**ABOUT THIS EXERCISE**
Could you set down exactly the lines that start at the one containing "- attraktiven Funktionen." and end at the final line of the material below?

**DATA TO PROCESS**

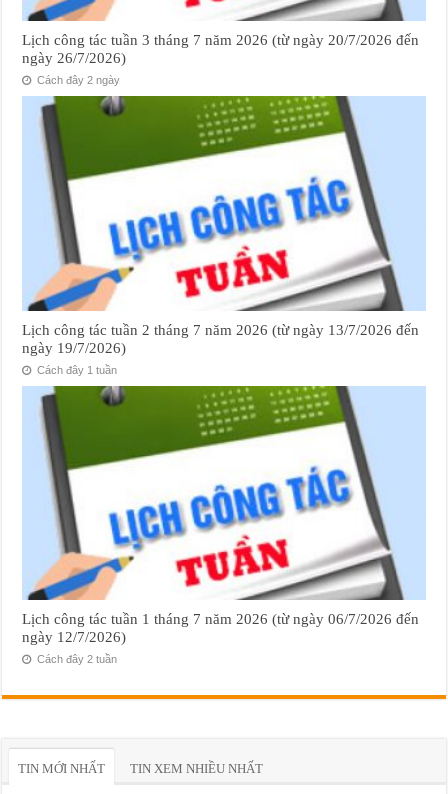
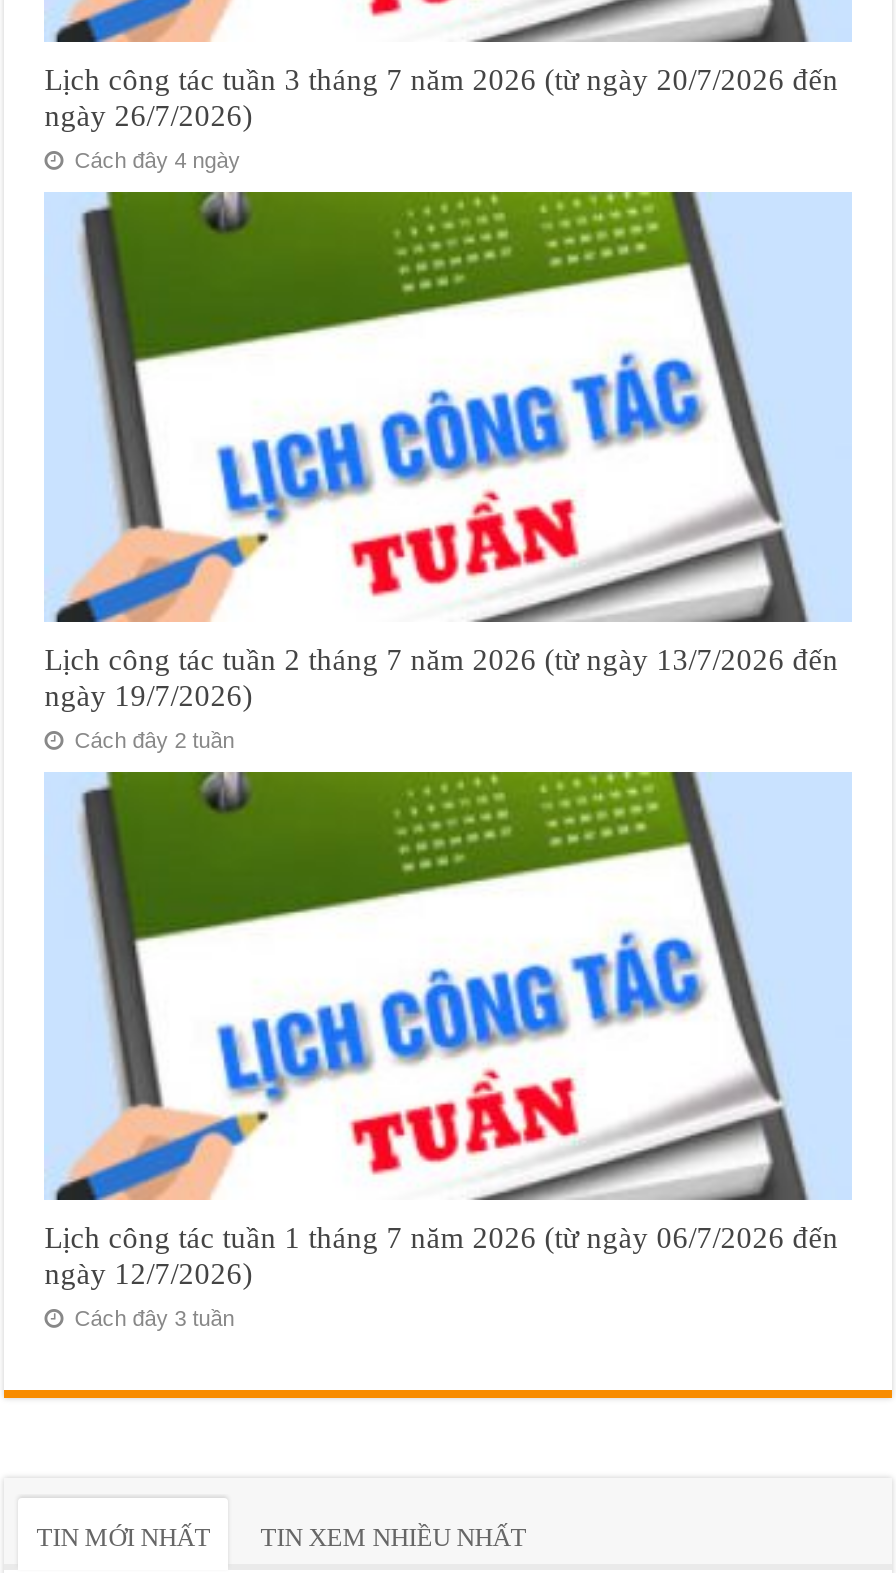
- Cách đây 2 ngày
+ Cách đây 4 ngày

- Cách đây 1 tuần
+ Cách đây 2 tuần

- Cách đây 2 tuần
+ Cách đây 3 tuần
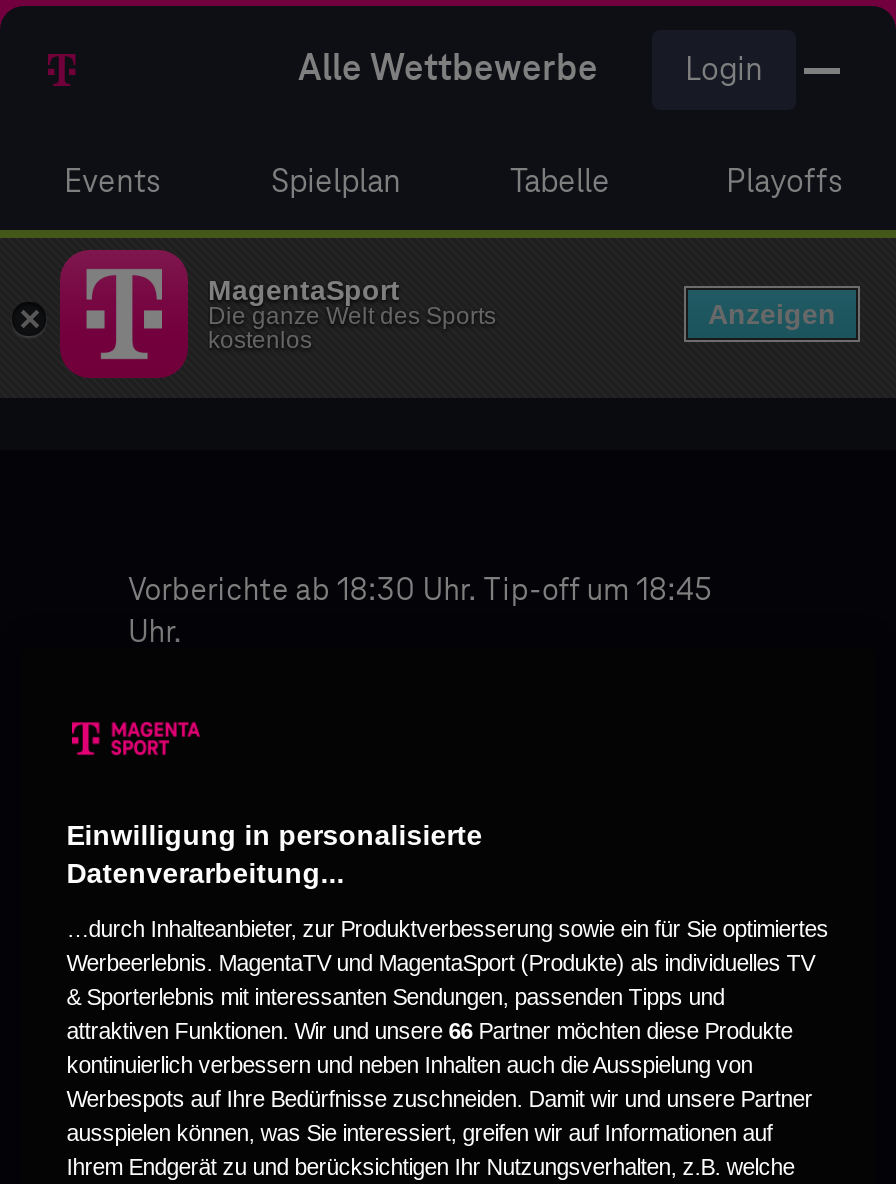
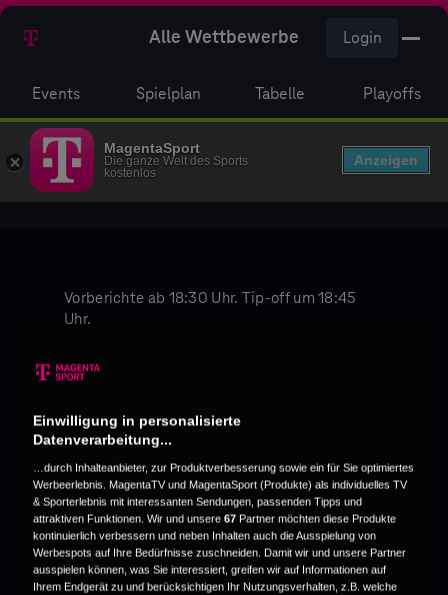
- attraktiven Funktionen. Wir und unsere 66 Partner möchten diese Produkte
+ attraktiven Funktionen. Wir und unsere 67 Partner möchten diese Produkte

**SOLUTION**
- attraktiven Funktionen. Wir und unsere 66 Partner möchten diese Produkte
+ attraktiven Funktionen. Wir und unsere 67 Partner möchten diese Produkte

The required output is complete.